*** Opening DATA SHOWN ***

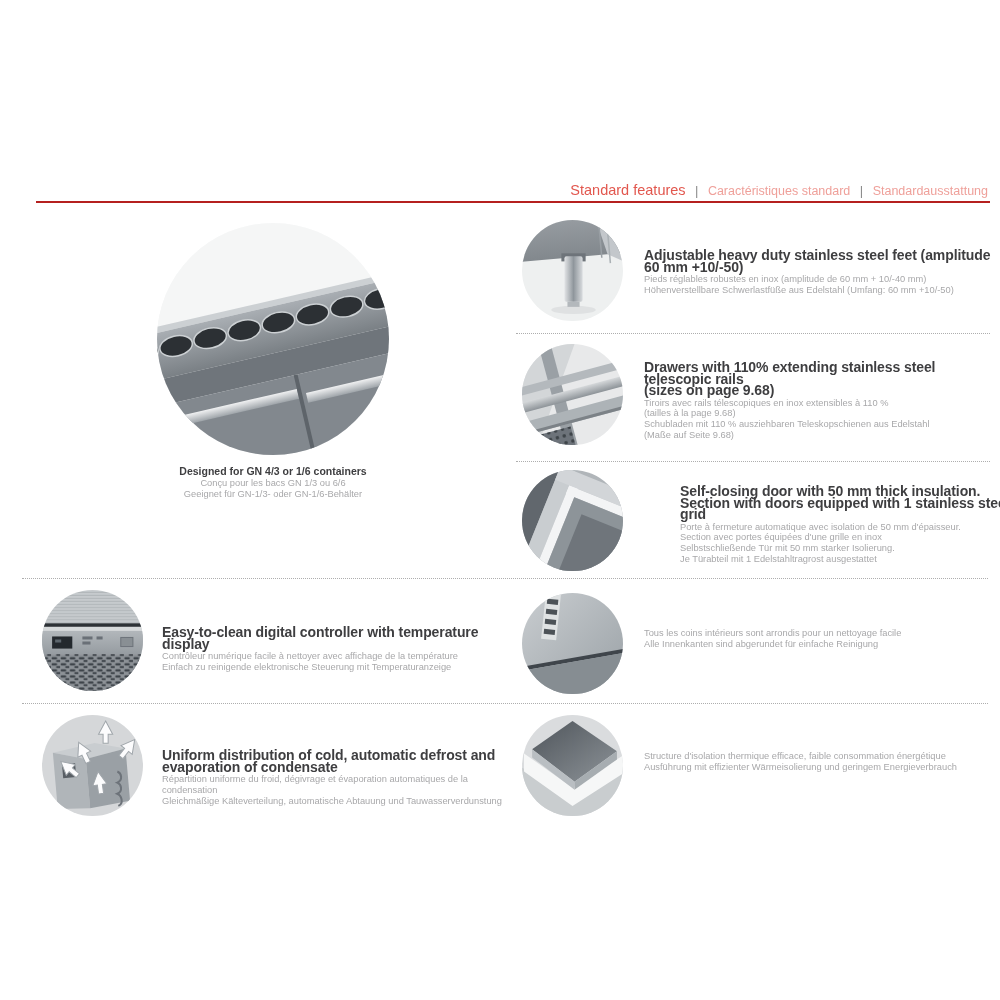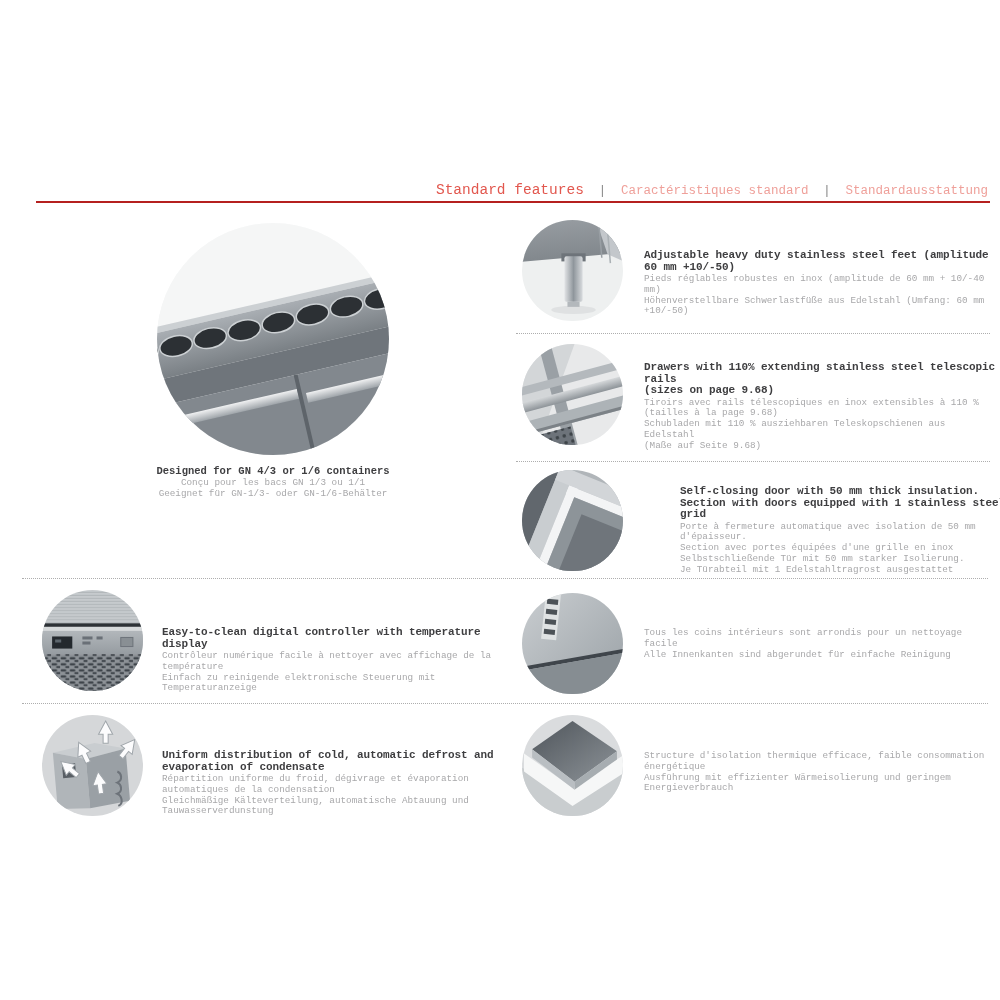"Standard features | Caractéristiques" .page { font-family: Liberation Mono, monospace -> Liberation Sans, sans-serif }
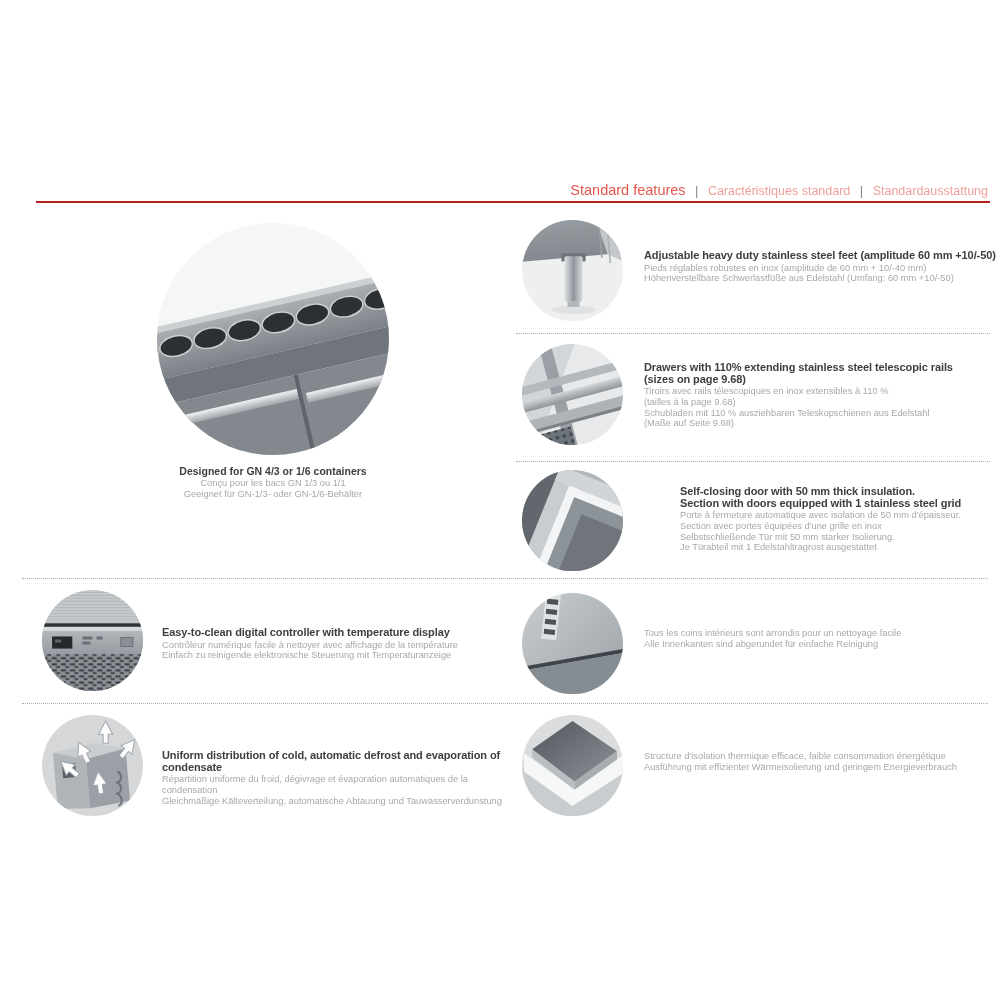"Adjustable heavy duty stainless steel" .f-title { font-size: 11px -> 14px }
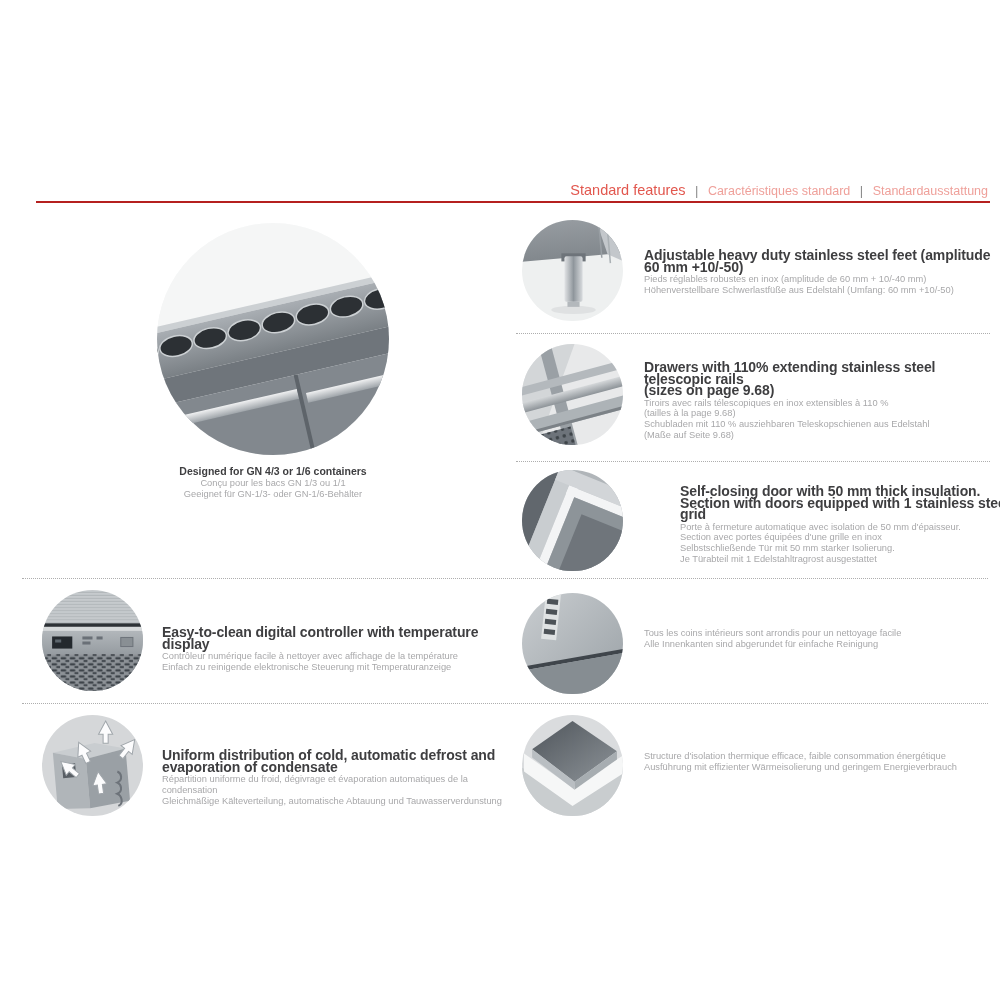"Conçu pour les bacs GN" div { text: 1/1 -> 6/6 }
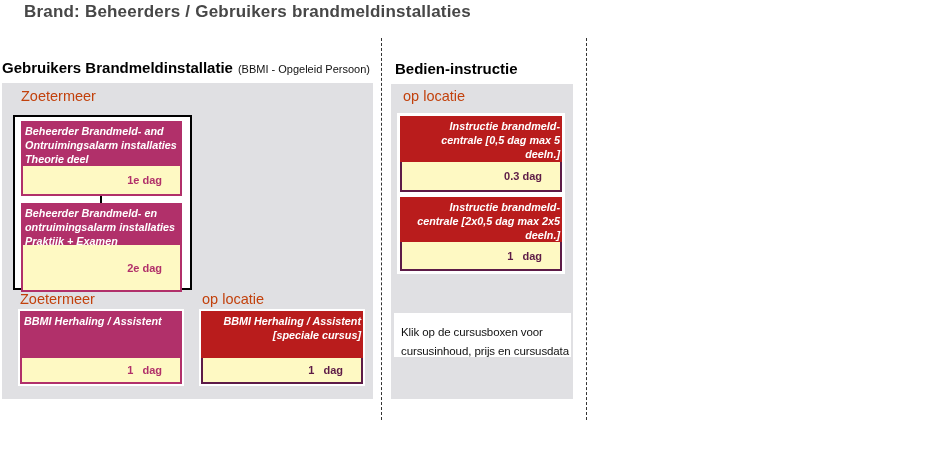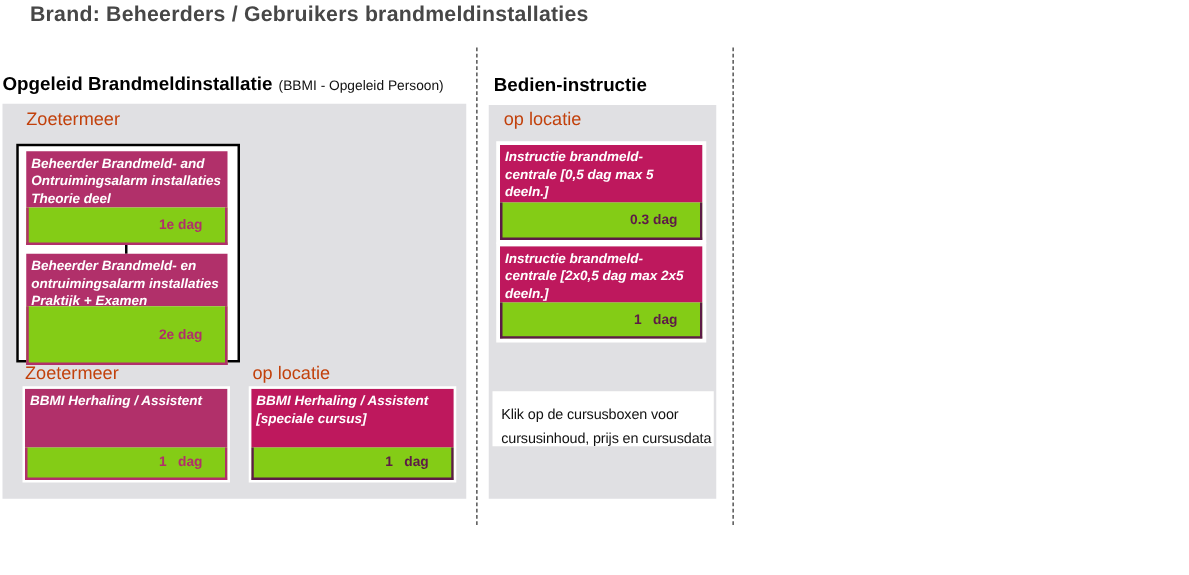"Opgeleid Brandmeldinstallatie" span { text: Opgeleid -> Gebruikers }
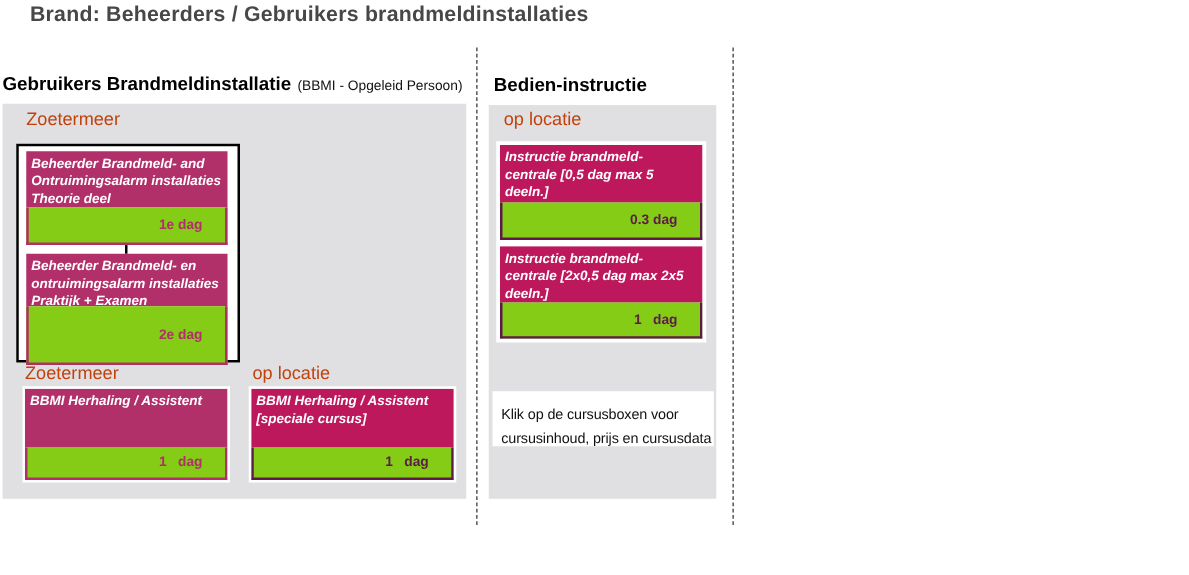"Instructie brandmeld-" .purple .course-head { background: #be185d -> #b91c1c; text-align: none -> right }
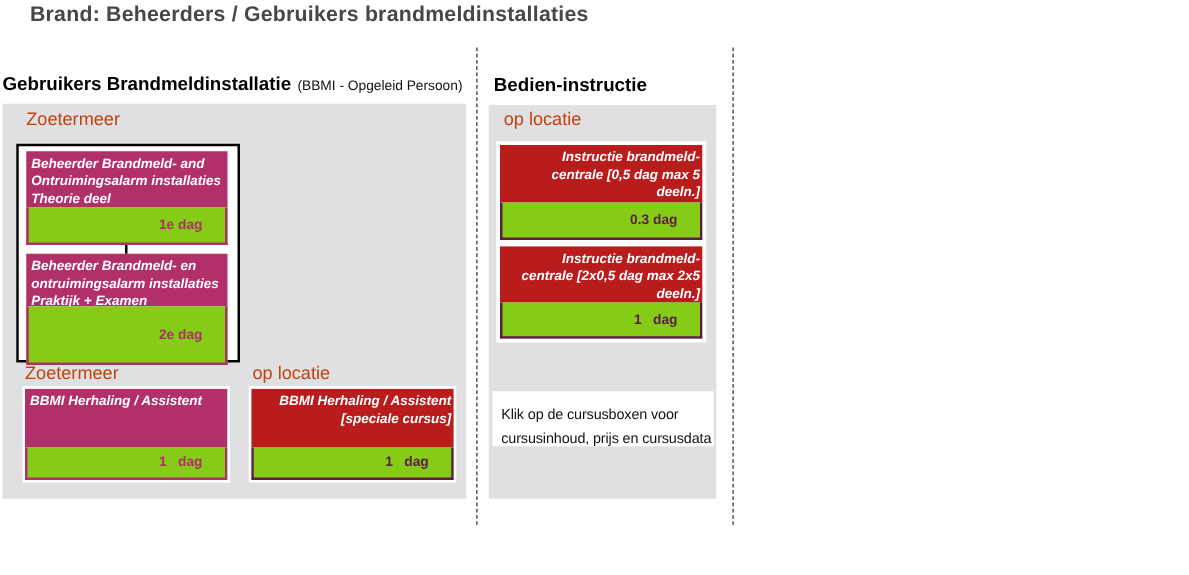"1e dag" .course-body { background: #84cc16 -> #fef9c3 }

*** Closing DATA SHOWN ***

REQUIREMENT: The lines from the one holding "heavy duty stainless" to the final line of the entries are to be duplicated exactly, and the pictures are to be left out.

RESPONSE:
"Adjustable heavy duty stainless steel" .f-title { font-size: 11px -> 14px }
"Conçu pour les bacs GN" div { text: 1/1 -> 6/6 }
"Opgeleid Brandmeldinstallatie" span { text: Opgeleid -> Gebruikers }
"Instructie brandmeld-" .purple .course-head { background: #be185d -> #b91c1c; text-align: none -> right }
"1e dag" .course-body { background: #84cc16 -> #fef9c3 }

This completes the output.